● WORK TO COMPLETE:
Copy, exactly and without additions, every line in the records below from the one holding "subtotal: 3611.27 -> 2973.00" through the one holding "balance: 2115.27 -> 1477.00", both ends included.

Source records:
··········

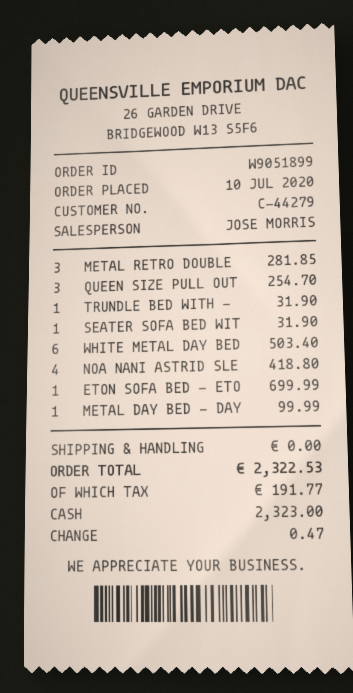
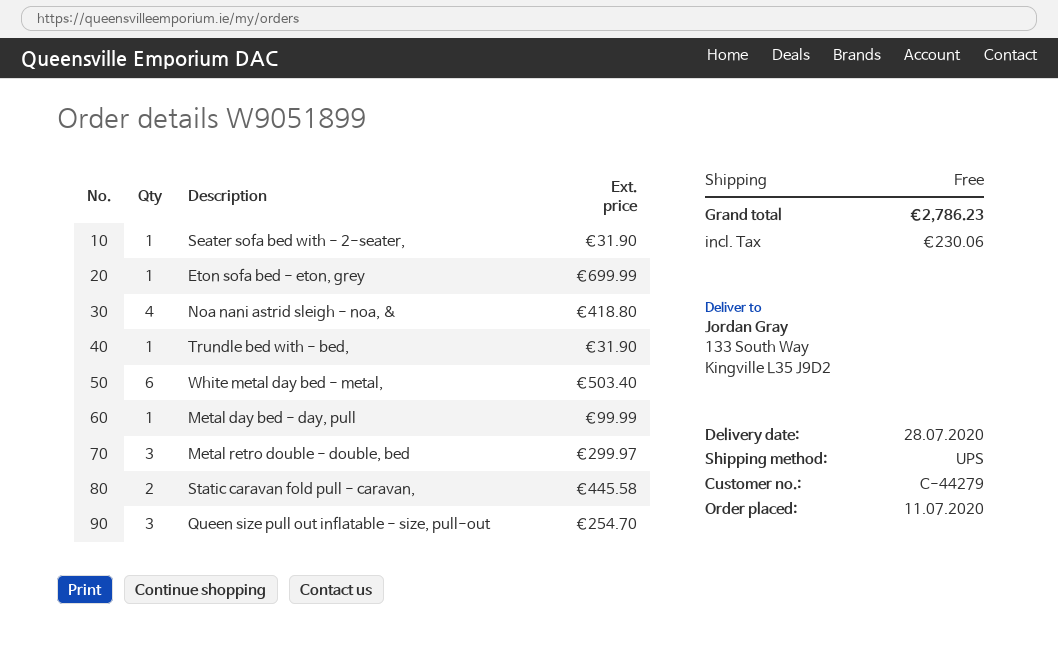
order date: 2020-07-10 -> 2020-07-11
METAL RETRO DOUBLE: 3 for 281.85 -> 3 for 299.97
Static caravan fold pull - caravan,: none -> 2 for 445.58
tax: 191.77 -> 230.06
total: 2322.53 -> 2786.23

··········

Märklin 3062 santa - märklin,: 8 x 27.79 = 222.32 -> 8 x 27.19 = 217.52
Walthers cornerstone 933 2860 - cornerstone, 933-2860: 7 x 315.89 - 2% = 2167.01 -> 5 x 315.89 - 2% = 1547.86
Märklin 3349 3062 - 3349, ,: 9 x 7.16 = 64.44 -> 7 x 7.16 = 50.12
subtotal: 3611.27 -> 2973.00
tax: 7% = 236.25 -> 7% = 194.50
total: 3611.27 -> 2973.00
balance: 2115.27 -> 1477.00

··········

● ANSWER SPACE:
subtotal: 3611.27 -> 2973.00
tax: 7% = 236.25 -> 7% = 194.50
total: 3611.27 -> 2973.00
balance: 2115.27 -> 1477.00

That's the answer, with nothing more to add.